Proximity by design? Affective citizenship and the management of unease

Pages 17-30 | Received 15 Feb 2009, Accepted 11 Oct 2009, Published online: 18 Feb 2010
 

Abstract

‘Community cohesion’ is the preferred framework for managing ‘race relations’ and ‘conflict’ in contemporary Britain. Initially adopted in government policy following civil disturbances in the summer of 2001, ‘community cohesion’ combined visions of shared belonging with strategies of managing diversity. More recent versions still place a strong emphasis on ideas of shared belonging but these are combined with strategies of managing migration and identity which are deployed in view of securing local communities against threats posed by extremism, deprivation, diversity and feelings of ‘white unease’. This article examines how the community cohesion agenda relies on strategies of governance that seek to design particular kinds of human behaviours such as ‘mixing’ and ‘meaningful interaction’, in view of ‘delivering’ cohesion in the community. I analyse the cohesion agenda as a form of governance that operates through mechanisms of subjectivation.

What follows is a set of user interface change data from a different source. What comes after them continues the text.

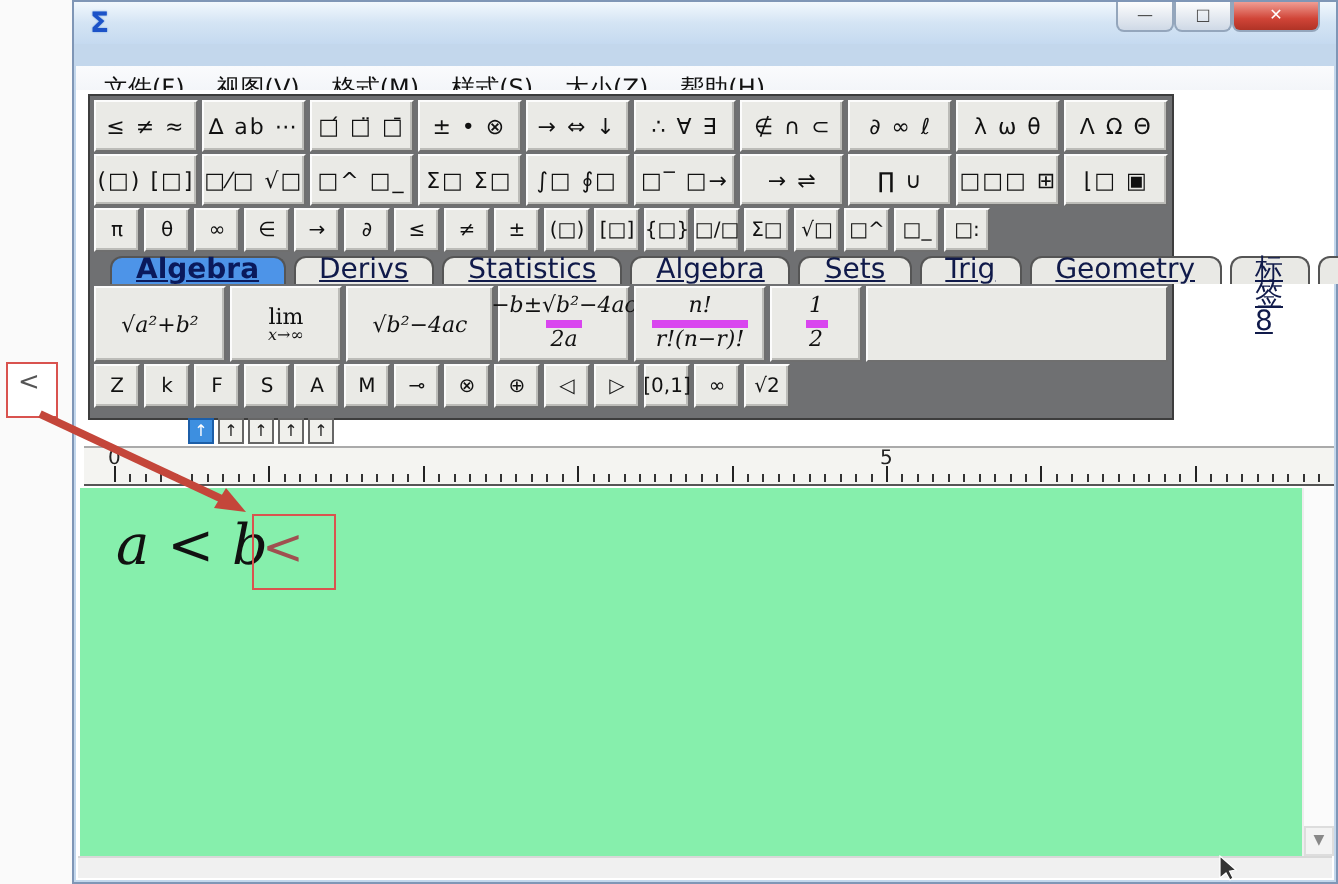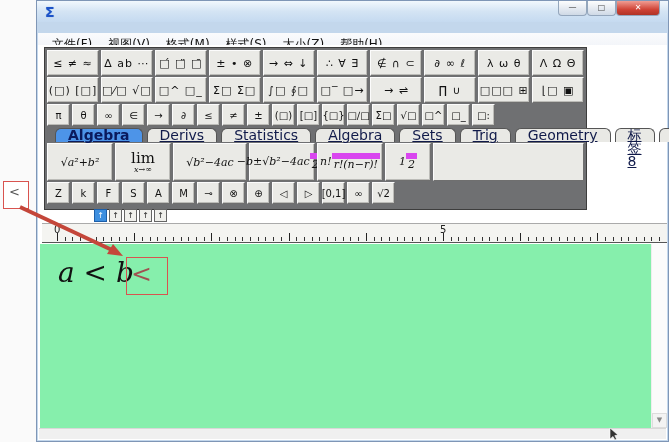--- a/index.html
+++ b/index.html
@@ -59,7 +59,7 @@
   .big0{width:66px;} .big1{width:56px;} .big2{width:74px;} .big3{width:66px; font-size:8px;}
   .big4{width:66px;} .big5{width:46px;}
   .stack { display:flex; flex-direction:column; align-items:center; line-height:1; }
-  .stack .top { font-size:15px; font-style:normal; }
+  .stack .top { font-size:11px; font-style:normal; }
   .stack .bottom { font-size:8px; }
   .frac { display:flex; flex-direction:row; align-items:center; line-height:1.15; }
   .frac .den { border-top:6px solid #d946ef; padding:0 2px; }

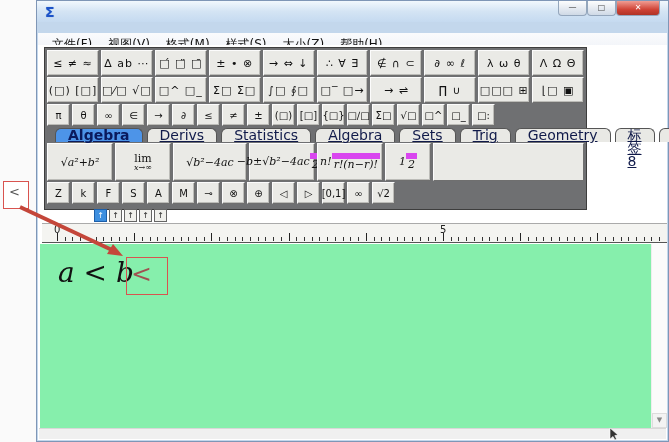--- a/index.html
+++ b/index.html
@@ -61,7 +61,7 @@
   .stack { display:flex; flex-direction:column; align-items:center; line-height:1; }
   .stack .top { font-size:11px; font-style:normal; }
   .stack .bottom { font-size:8px; }
-  .frac { display:flex; flex-direction:row; align-items:center; line-height:1.15; }
+  .frac { display:flex; flex-direction:column; align-items:center; line-height:1.15; }
   .frac .den { border-top:6px solid #d946ef; padding:0 2px; }
 
   

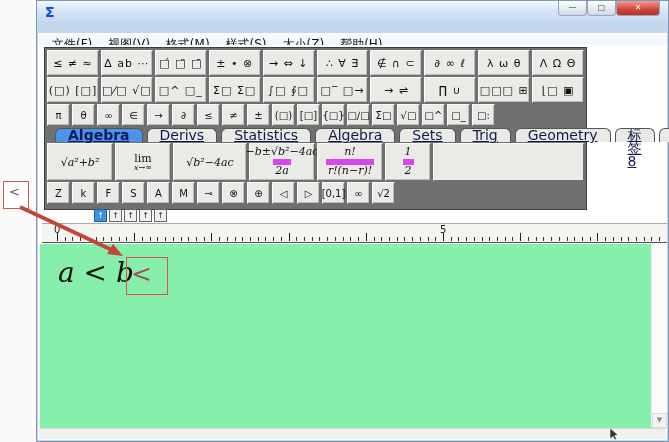--- a/index.html
+++ b/index.html
@@ -62,7 +62,7 @@
   .stack .top { font-size:11px; font-style:normal; }
   .stack .bottom { font-size:8px; }
   .frac { display:flex; flex-direction:column; align-items:center; line-height:1.15; }
-  .frac .den { border-top:6px solid #d946ef; padding:0 2px; }
+  .frac .den { border-top:4px solid #d946ef; padding:0 2px; }
 
   
   .dock-row { position:absolute; left:56px; top:164px; display:flex; gap:2px; }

However, instead of privileging the responsible, discerning, rational, autonomous ‘free subject’, I argue that community cohesion is a form of ‘governing through affect’ that draws on and targets the affective subject for certain strategies and regulations aimed at designing people's behaviours and attitudes in the public domain.

Acknowledgements

Several versions of this article were presented at various events where I benefited from engaged and valuable responses that have helped me immensely in refining the arguments presented here. I also wish to thank Sue Penna, Linda Pietrantonio, Cynthia Weber, Anna Webster and two anonymous reviewers for their detailed comments on earlier drafts of this article. An early version of this paper was developed during a visiting fellowship at the Centre for Interdisciplinary Research on Citizenship and Minorities (CIRCEM), at the University of Ottawa, Canada.

Notes

 1. Demos is an independent think tank and research institute believed to have influenced the policies of Tony Blair's government, and is considered a centre of ‘Third Way politics’.

 2. For a critical overview of research practices and assumptions of contact theory, see Dixon et al. (Citation2005).

 3. Many thanks to Sue Penna for drawing my attention to this point.

 4. Community cohesion is not the first New Labour strategy of governing through affect. Earlier examples include Blair's ‘Respect’ agenda or the focus on the ‘fear of crime’ in the criminal justice agenda, which has become as significant a policy issue as crime itself.

 5. The Czech Republic, Estonia, Hungary, Latvia, Lithuania, Poland, Slovakia, Slovenia.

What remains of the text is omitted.